Problem requirements:
Retyped exactly and without pictures, the lines from the one with "position: absolute;" through the end of the listing must form the entire answer.

---

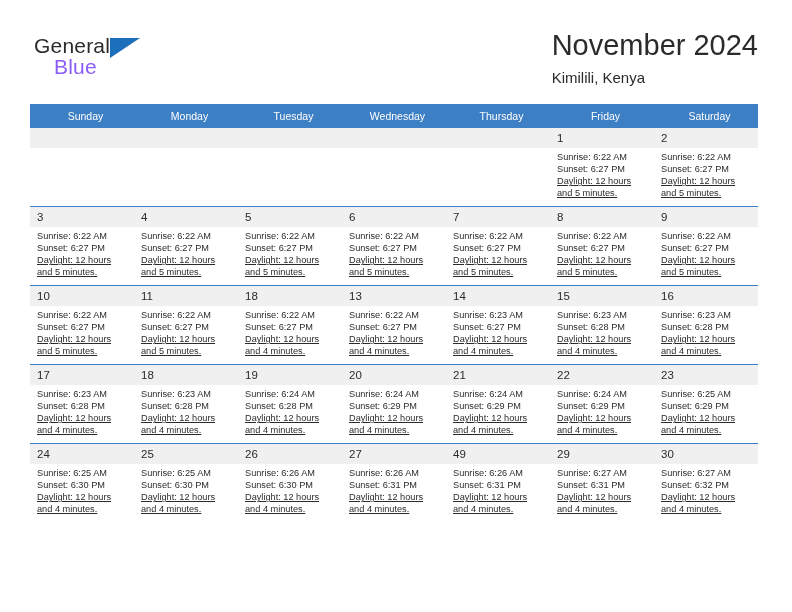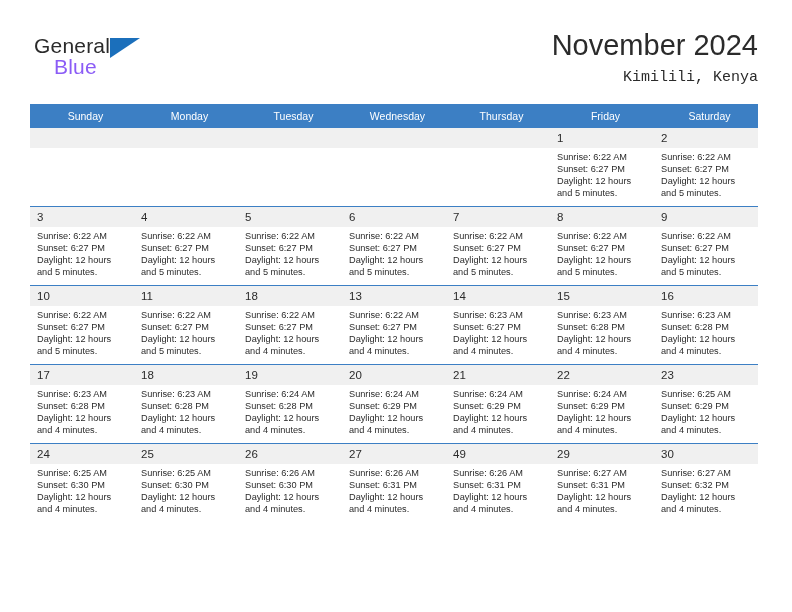--- a/index.html
+++ b/index.html
@@ -69,7 +69,7 @@
     position: absolute;
     right: 0;
     top: 0;
-    text-align: right;
+    text-align: left;
   }
   .cal-title {
     font-size: 29px;

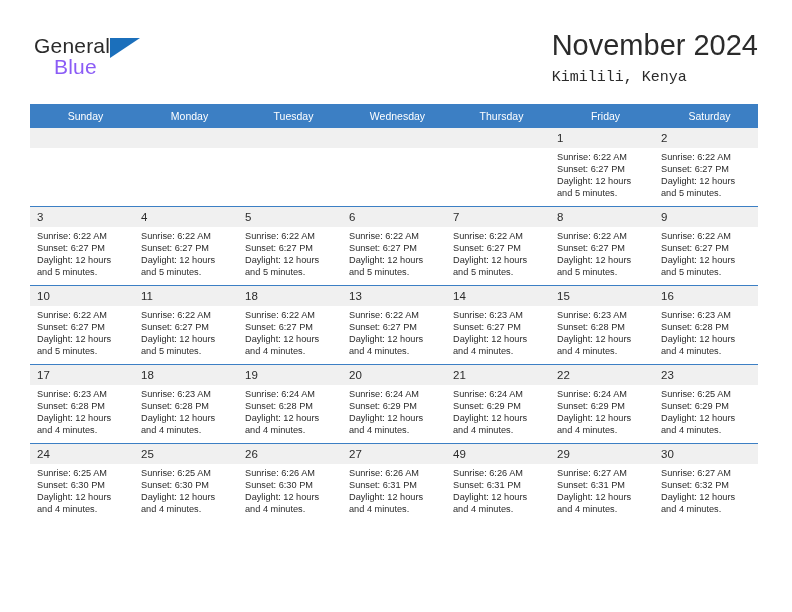--- a/index.html
+++ b/index.html
@@ -85,7 +85,6 @@
     line-height: 20px;
     margin-top: 6px;
     white-space: nowrap;
-    font-family: Liberation Mono, monospace;
   }
 
   

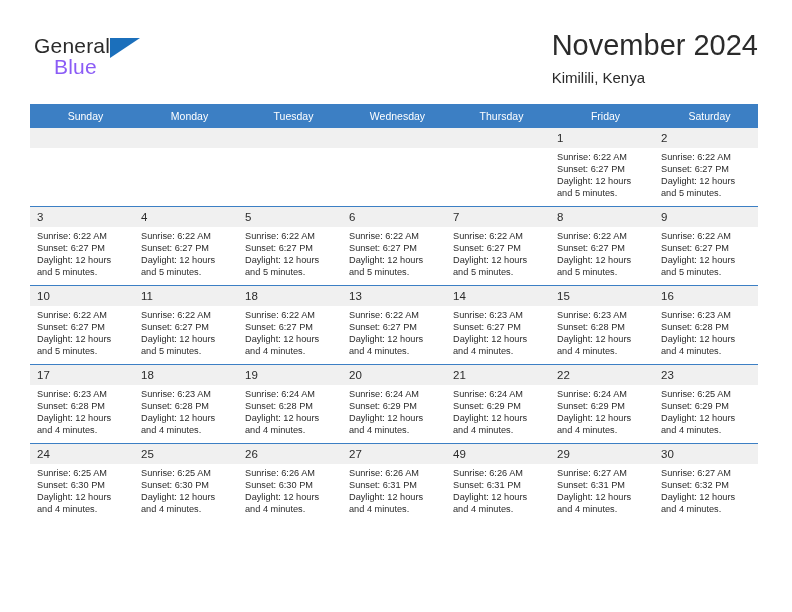--- a/index.html
+++ b/index.html
@@ -139,6 +139,7 @@
   }
   .details .wrap {
     white-space: normal;
+    text-decoration: underline;
   }
 </style>
 </head>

---

Output of the task:
     position: absolute;
     right: 0;
     top: 0;
-    text-align: right;
+    text-align: left;
   }
   .cal-title {
     font-size: 29px;

--- a/index.html
+++ b/index.html
@@ -85,7 +85,6 @@
     line-height: 20px;
     margin-top: 6px;
     white-space: nowrap;
-    font-family: Liberation Mono, monospace;
   }
 
   

--- a/index.html
+++ b/index.html
@@ -139,6 +139,7 @@
   }
   .details .wrap {
     white-space: normal;
+    text-decoration: underline;
   }
 </style>
 </head>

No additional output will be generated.